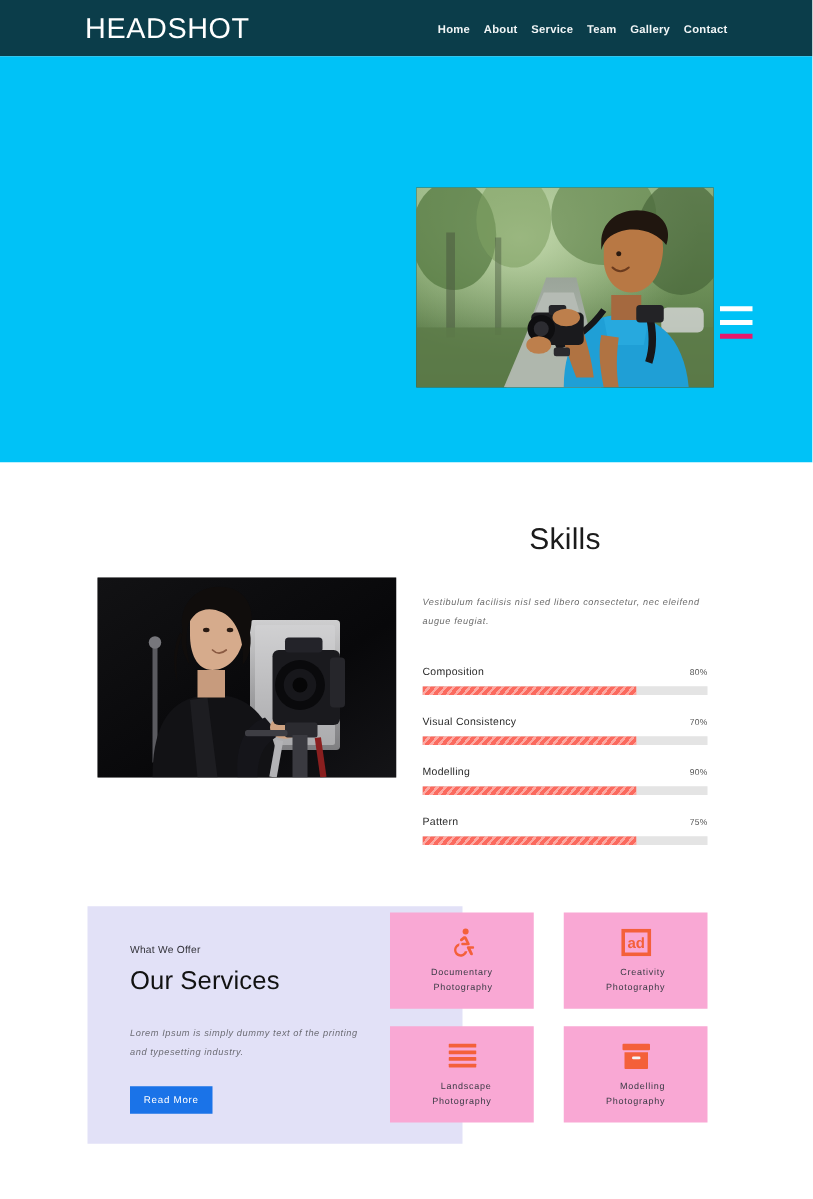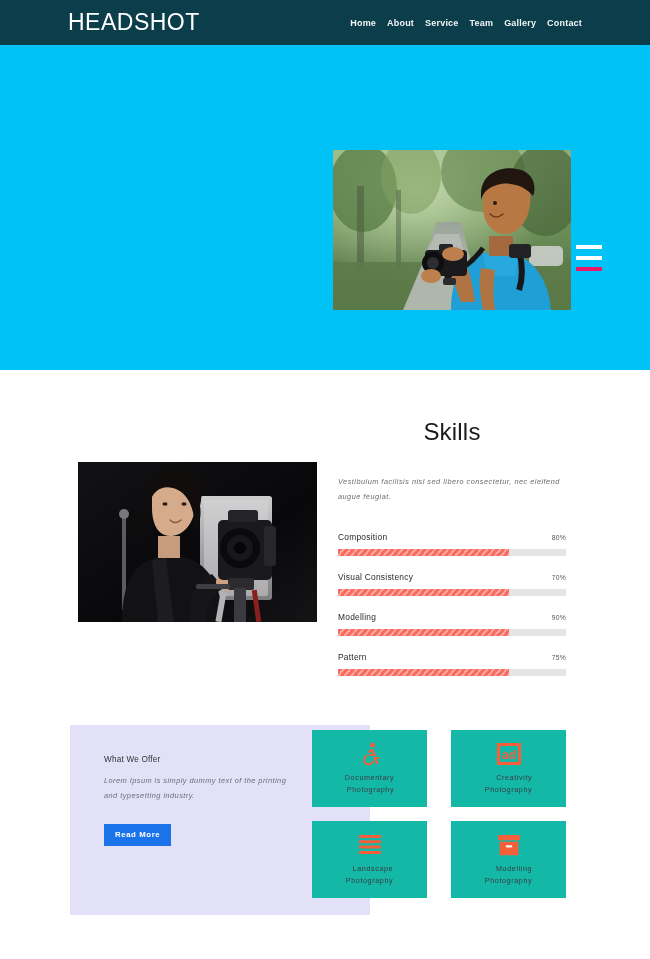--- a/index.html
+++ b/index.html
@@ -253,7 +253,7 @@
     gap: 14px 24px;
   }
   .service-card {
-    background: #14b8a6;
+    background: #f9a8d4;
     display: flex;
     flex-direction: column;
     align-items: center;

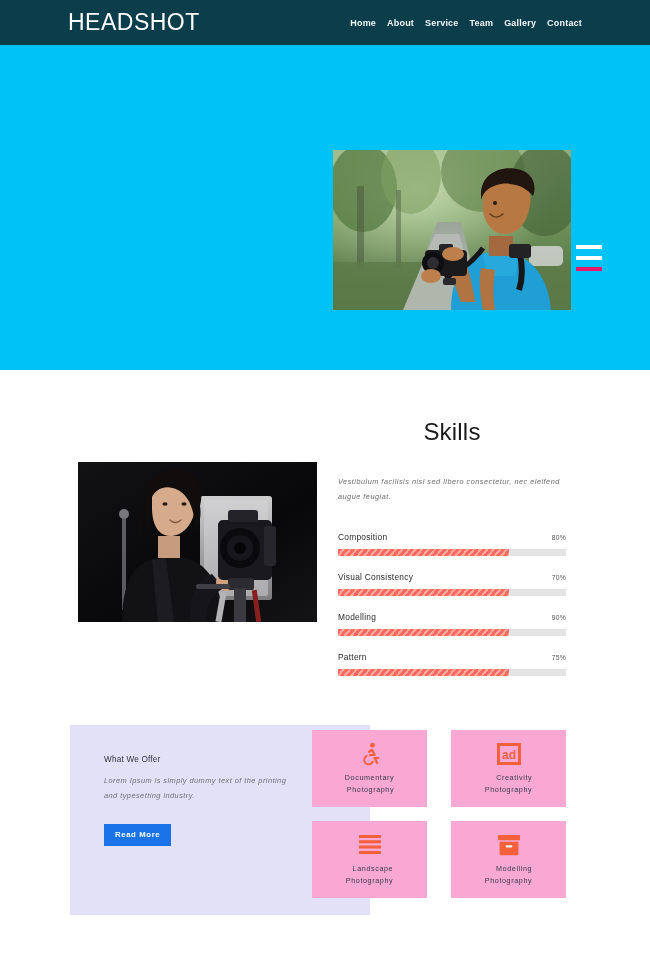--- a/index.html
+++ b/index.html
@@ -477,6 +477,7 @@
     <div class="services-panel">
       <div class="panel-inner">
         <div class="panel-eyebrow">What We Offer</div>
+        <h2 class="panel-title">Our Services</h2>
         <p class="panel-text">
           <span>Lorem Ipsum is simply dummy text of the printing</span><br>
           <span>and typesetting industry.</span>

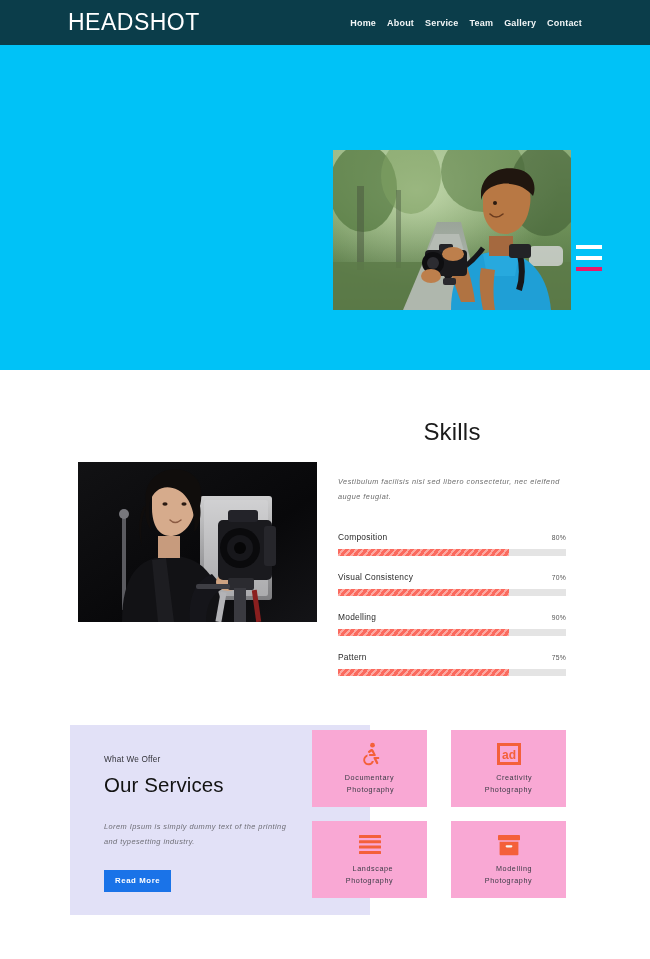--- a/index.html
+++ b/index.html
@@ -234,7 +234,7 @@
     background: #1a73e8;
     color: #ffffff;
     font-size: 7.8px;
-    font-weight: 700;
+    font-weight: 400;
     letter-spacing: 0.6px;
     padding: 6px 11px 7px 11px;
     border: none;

-----

• _Work instructions_
Before copying, set the pictures aside; then give the records again exactly.

• _Answer_
--- a/index.html
+++ b/index.html
@@ -253,7 +253,7 @@
     gap: 14px 24px;
   }
   .service-card {
-    background: #14b8a6;
+    background: #f9a8d4;
     display: flex;
     flex-direction: column;
     align-items: center;

--- a/index.html
+++ b/index.html
@@ -477,6 +477,7 @@
     <div class="services-panel">
       <div class="panel-inner">
         <div class="panel-eyebrow">What We Offer</div>
+        <h2 class="panel-title">Our Services</h2>
         <p class="panel-text">
           <span>Lorem Ipsum is simply dummy text of the printing</span><br>
           <span>and typesetting industry.</span>

--- a/index.html
+++ b/index.html
@@ -234,7 +234,7 @@
     background: #1a73e8;
     color: #ffffff;
     font-size: 7.8px;
-    font-weight: 700;
+    font-weight: 400;
     letter-spacing: 0.6px;
     padding: 6px 11px 7px 11px;
     border: none;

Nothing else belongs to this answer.